[[ RECORDED INFORMATION open ]]
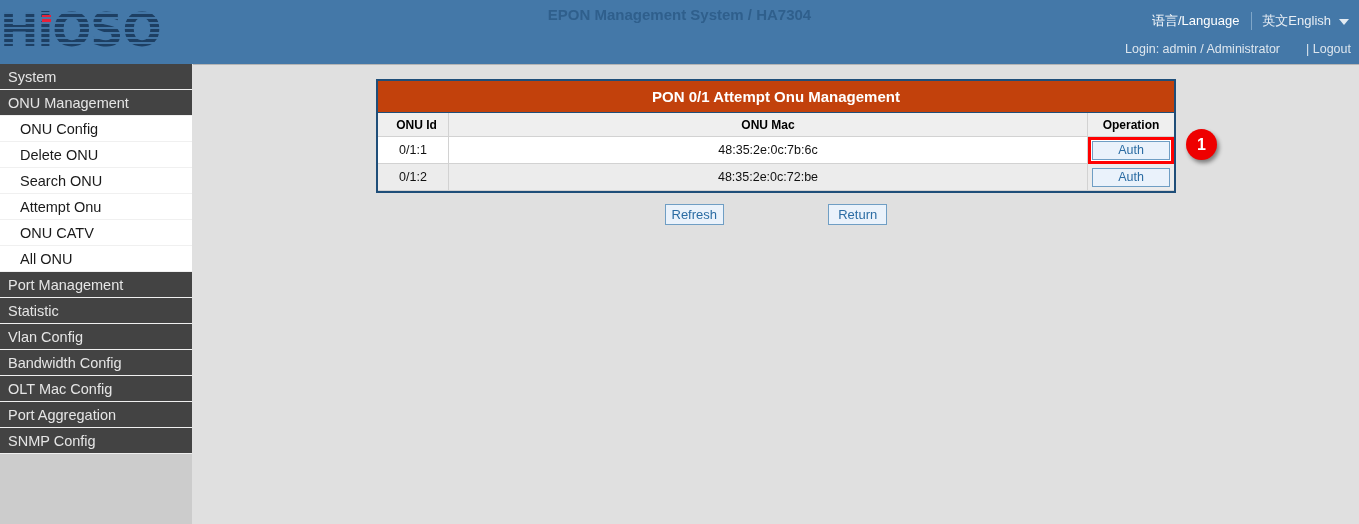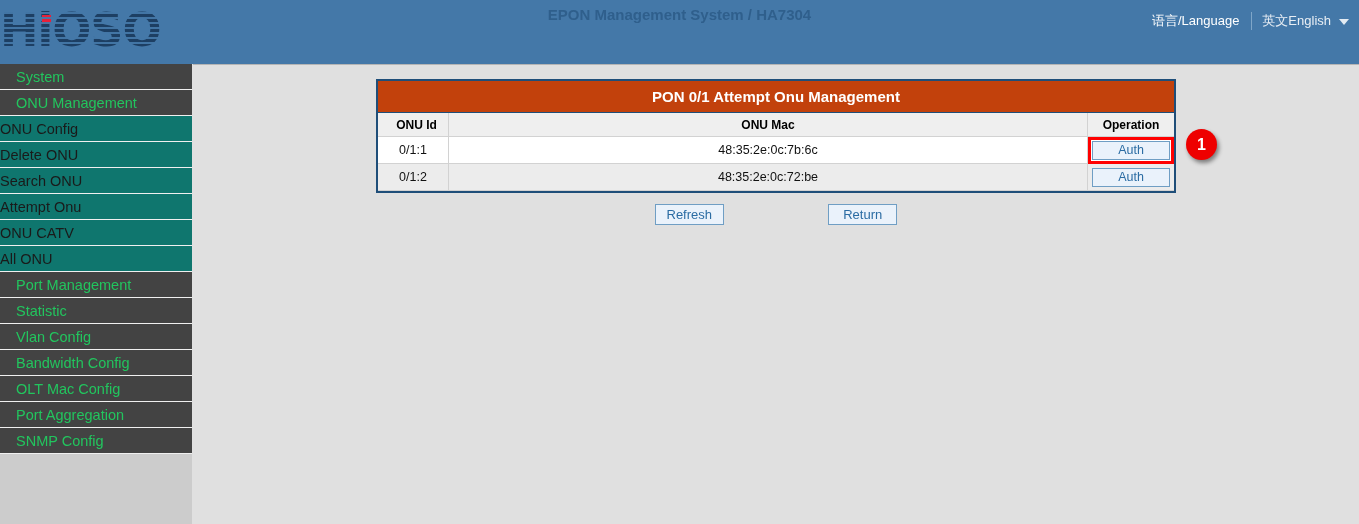--- a/index.html
+++ b/index.html
@@ -131,26 +131,27 @@
     height: 26px;
     line-height: 26px;
     font-size: 14.5px;
     box-sizing: border-box;
     border-bottom: 1px solid #f0f0f0;
     white-space: nowrap;
     overflow: hidden;
   }
   .menu-item.top {
     background: #434343;
-    color: #22c55e;
-    padding-left: 16px;
+    color: #e5e5e5;
+    padding-left: 8px;
   }
   .menu-item.sub {
-    background: #0f766e;
+    background: #ffffff;
     color: #1a1a1a;
+    padding-left: 20px;
   }
 
   
   .content {
     position: absolute;
     left: 193px; top: 64px;
     width: 1166px;
     height: 460px;
     background: #e0e0e0;
     border-top: 1px solid #b5b5b5;
@@ -235,21 +236,21 @@
   }
 
   .actions {
     position: absolute;
     left: 183px;
     top: 139px;
     width: 800px;
     text-align: center;
   }
   .btn-action {
-    width: 69px;
+    width: 59px;
     height: 21px;
     line-height: 19px;
     margin: 0 50px;
     font-size: 13px;
   }
 
   .badge {
     position: absolute;
     left: 1186px;
     top: 129px;
@@ -279,20 +280,24 @@
 
   <div class="app-title">EPON Management System / HA7304</div>
 
   <div class="lang-block">
     <span class="lang-label">语言/Language</span>
     <span class="lang-sep"></span>
     <span class="lang-value">英文English</span>
     <span class="chev"></span>
   </div>
 
+  <div class="loginbar">
+    <span>Login: admin / Administrator</span>
+    <span class="logout">| Logout</span>
+  </div>
 </div>
 
 <div class="sidebar">
   <div class="menu-item top"><span>System</span></div>
   <div class="menu-item top"><span>ONU Management</span></div>
   <div class="menu-item sub"><span>ONU Config</span></div>
   <div class="menu-item sub"><span>Delete ONU</span></div>
   <div class="menu-item sub"><span>Search ONU</span></div>
   <div class="menu-item sub"><span>Attempt Onu</span></div>
   <div class="menu-item sub"><span>ONU CATV</span></div>

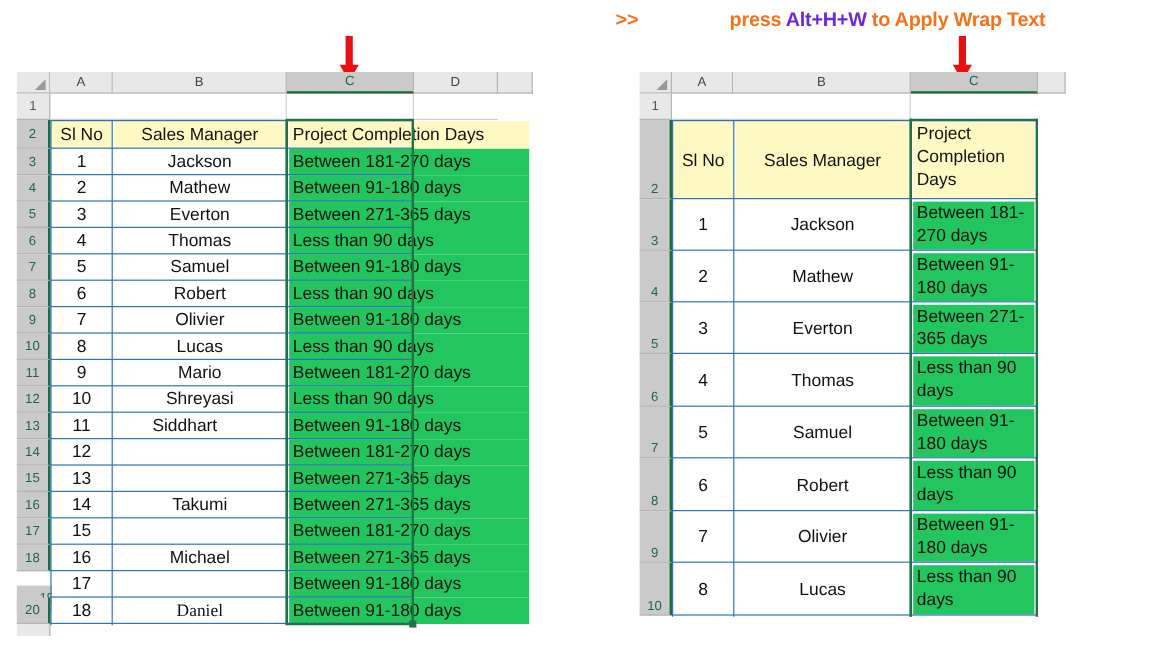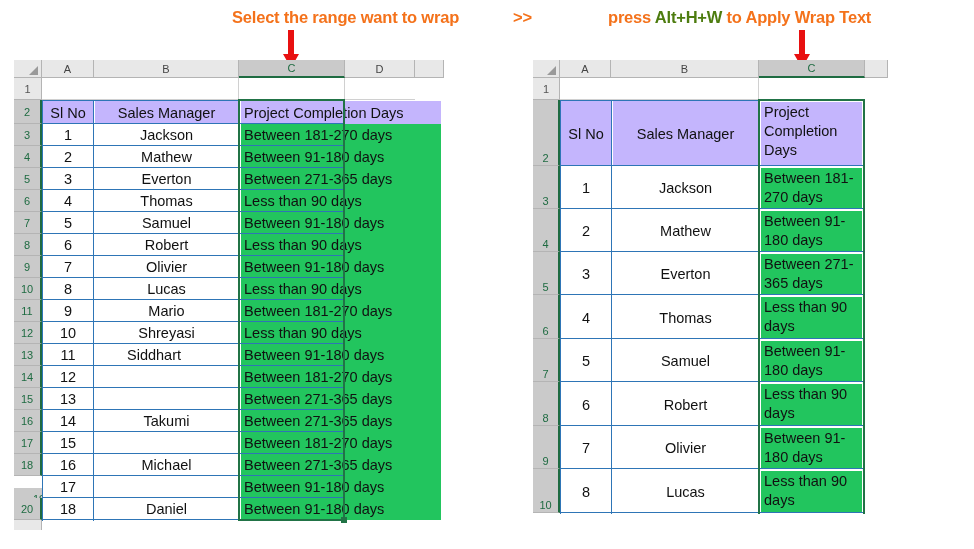--- a/index.html
+++ b/index.html
@@ -18,21 +18,21 @@
   .cap{
     position:absolute;
     font-weight:bold;
     font-size:16.5px;
     white-space:nowrap;
     letter-spacing:-0.2px;
   }
   #cap-left{left:232px;top:0;color:#F4721B;}
   #cap-arrows{left:513px;top:0;color:#F4721B;}
   #cap-right{left:608px;top:0;color:#F4721B;}
-  #cap-right .kbd{color:#4d7c0f;}
+  #cap-right .kbd{color:#6d28d9;}
 
   
   .red-arrow{position:absolute;width:18px;height:40px;}
 
   
   .sheet{position:absolute;}
   .colhdr{
     position:absolute;top:0;height:18px;
     background:#E8E8E8;
     border-right:1px solid #b4b4b4;
@@ -72,38 +72,37 @@
 
   .cell{
     position:absolute;box-sizing:border-box;
     font-size:14.5px;color:#111111;
     overflow:hidden;white-space:nowrap;
     display:flex;align-items:center;
   }
   .cell.wrap{white-space:normal;line-height:19px;align-items:flex-start;padding-top:1px;}
   .cell.ctr{justify-content:center;}
   .cell.lft{justify-content:flex-start;padding-left:3px;}
-  .cell.hdrfill{background:#c4b5fd;}
+  .cell.hdrfill{background:#fef9c3;}
   .cell.selfill{background:#22c55e;}
   .cell.white{background:#ffffff;}
   .cell.overflow{overflow:visible;z-index:4;}
 
   .gl-v{position:absolute;background:#2E75B6;width:1px;z-index:6;}
   .gl-h{position:absolute;background:#2E75B6;height:1px;z-index:6;}
   .gl-gray-v{position:absolute;background:#D0D0D0;width:1px;}
   .gl-gray-h{position:absolute;background:#D0D0D0;height:1px;}
 
   .selbox{position:absolute;border:2px solid #217346;box-sizing:border-box;z-index:8;pointer-events:none;}
   .fillhandle{position:absolute;width:6px;height:6px;background:#217346;z-index:9;}
 </style>
 </head>
 <body>
 
 <div id="caption">
-  <div class="cap" id="cap-left">Select the range want to wrap</div>
   <div class="cap" id="cap-arrows">&gt;&gt;</div>
   <div class="cap" id="cap-right"><span>press </span><span class="kbd">Alt+H+W</span><span> to Apply Wrap Text</span></div>
 </div>
 
 <svg class="red-arrow" style="left:282px;top:30px;" viewBox="0 0 18 40">
   <polygon points="6,0 12,0 12,24 17,24 9,38 1,24 6,24" fill="#E81010"></polygon>
 </svg>
 
 <svg class="red-arrow" style="left:793px;top:30px;" viewBox="0 0 18 40">
   <polygon points="6,0 12,0 12,24 17,24 9,38 1,24 6,24" fill="#E81010"></polygon>
@@ -206,21 +205,21 @@
   <div class="cell selfill lft overflow" style="left:227px;top:372px;width:200px;height:22px;">Between 181-270 days</div>
 
   <div class="cell white ctr" style="left:29px;top:394px;width:50px;height:22px;">16</div>
   <div class="cell white ctr" style="left:81px;top:394px;width:143px;height:22px;">Michael</div>
   <div class="cell selfill lft overflow" style="left:227px;top:394px;width:200px;height:22px;">Between 271-365 days</div>
 
   <div class="cell white ctr" style="left:29px;top:416px;width:50px;height:22px;">17</div>
   <div class="cell selfill lft overflow" style="left:227px;top:416px;width:200px;height:22px;">Between 91-180 days</div>
 
   <div class="cell white ctr" style="left:29px;top:438px;width:50px;height:22px;">18</div>
-  <div class="cell white ctr" style="left:81px;top:438px;width:143px;height:22px;">Daniel</div>
+  <div class="cell white ctr" style="left:81px;top:438px;width:143px;height:22px;font-family:Liberation Serif, serif;">Daniel</div>
   <div class="cell selfill lft overflow" style="left:227px;top:438px;width:200px;height:22px;">Between 91-180 days</div>
 
   <div class="gl-v" style="left:28px;top:40px;height:421px;"></div>
   <div class="gl-v" style="left:79px;top:40px;height:421px;"></div>
   <div class="gl-v" style="left:224px;top:40px;height:421px;"></div>
 
   <div class="gl-h" style="left:28px;top:40px;width:303px;"></div>
   <div class="gl-h" style="left:28px;top:63px;width:303px;"></div>
   <div class="gl-h" style="left:28px;top:85px;width:303px;"></div>
   <div class="gl-h" style="left:28px;top:107px;width:303px;"></div>

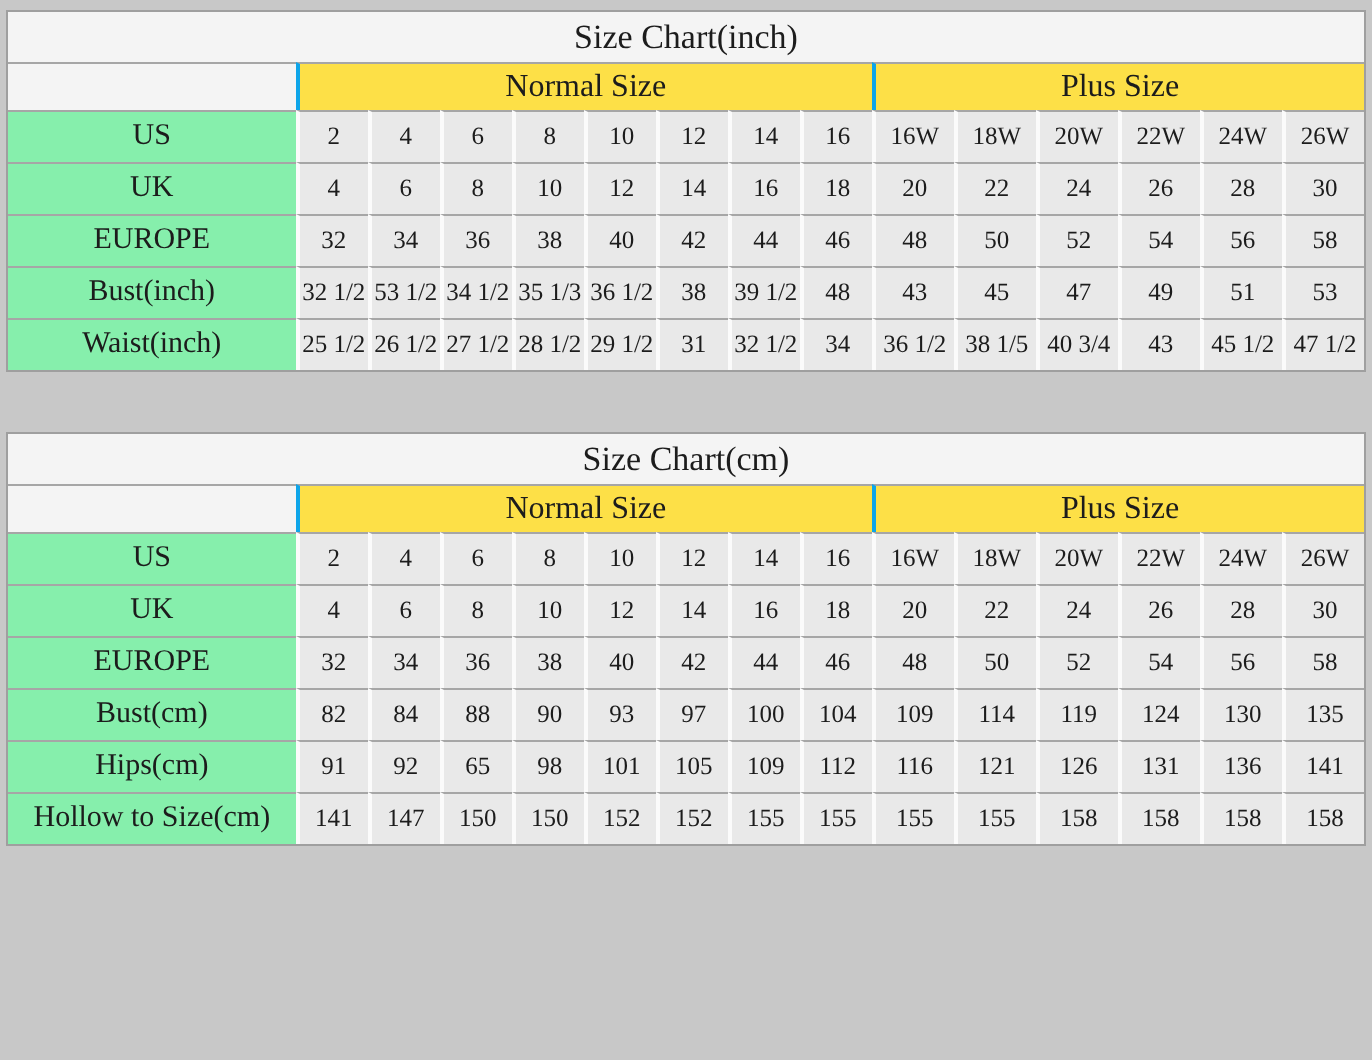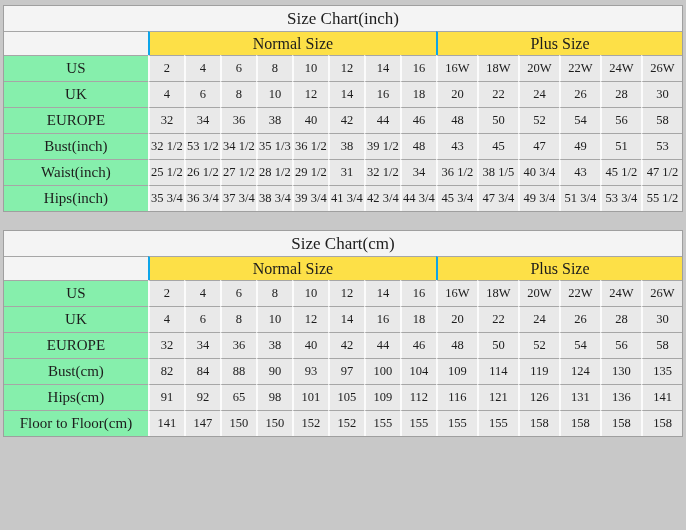--- a/index.html
+++ b/index.html
@@ -19,21 +19,21 @@
   table.size-table {
     border-collapse: separate;
     border-spacing: 0;
     table-layout: fixed;
     width: 678px;
     margin: 0 auto;
     background: #e9e9e9;
     border: 1px solid #9f9f9f;
   }
   table.size-table.first { margin-top: 5px; font-family: Liberation Serif, serif; }
-  table.size-table.second { margin-top: 18px; }
+  table.size-table.second { margin-top: 30px; }
 
   td {
     padding: 0 1px;
     text-align: center;
     vertical-align: middle;
     white-space: nowrap;
     overflow: hidden;
   }
   .title-cell {
     background: #f4f4f4;
@@ -177,37 +177,20 @@
           <td class="data-cell">31</td>
           <td class="data-cell">32 1/2</td>
           <td class="data-cell">34</td>
           <td class="data-cell">36 1/2</td>
           <td class="data-cell">38 1/5</td>
           <td class="data-cell">40 3/4</td>
           <td class="data-cell">43</td>
           <td class="data-cell">45 1/2</td>
           <td class="data-cell">47 1/2</td>
         </tr>
-        <tr>
-          <td class="label-cell">Hips(inch)</td>
-          <td class="data-cell">35 3/4</td>
-          <td class="data-cell">36 3/4</td>
-          <td class="data-cell">37 3/4</td>
-          <td class="data-cell">38 3/4</td>
-          <td class="data-cell">39 3/4</td>
-          <td class="data-cell">41 3/4</td>
-          <td class="data-cell">42 3/4</td>
-          <td class="data-cell">44 3/4</td>
-          <td class="data-cell">45 3/4</td>
-          <td class="data-cell">47 3/4</td>
-          <td class="data-cell">49 3/4</td>
-          <td class="data-cell">51 3/4</td>
-          <td class="data-cell">53 3/4</td>
-          <td class="data-cell">55 1/2</td>
-        </tr>
       </tbody>
   </table>
 
   <table class="size-table second">
     <colgroup>
       <col style="width:144px">
       <col style="width:36px">
         <col style="width:36px">
         <col style="width:36px">
         <col style="width:36px">
@@ -312,21 +295,21 @@
           <td class="data-cell">109</td>
           <td class="data-cell">112</td>
           <td class="data-cell">116</td>
           <td class="data-cell">121</td>
           <td class="data-cell">126</td>
           <td class="data-cell">131</td>
           <td class="data-cell">136</td>
           <td class="data-cell">141</td>
         </tr>
         <tr>
-          <td class="label-cell">Floor to Floor(cm)</td>
+          <td class="label-cell">Hollow to Size(cm)</td>
           <td class="data-cell">141</td>
           <td class="data-cell">147</td>
           <td class="data-cell">150</td>
           <td class="data-cell">150</td>
           <td class="data-cell">152</td>
           <td class="data-cell">152</td>
           <td class="data-cell">155</td>
           <td class="data-cell">155</td>
           <td class="data-cell">155</td>
           <td class="data-cell">155</td>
[[ RECORDED INFORMATION closed ]]
**ABOUT THIS TASK**
Only lines holding the word "padding" are wanted; list them all from the material.

**TASK SOLUTION**
-    padding-left: 16px;
+    padding-left: 8px;
+    padding-left: 20px;
   .cell.wrap{white-space:normal;line-height:19px;align-items:flex-start;padding-top:1px;}
   .cell.lft{justify-content:flex-start;padding-left:3px;}
     padding: 0 1px;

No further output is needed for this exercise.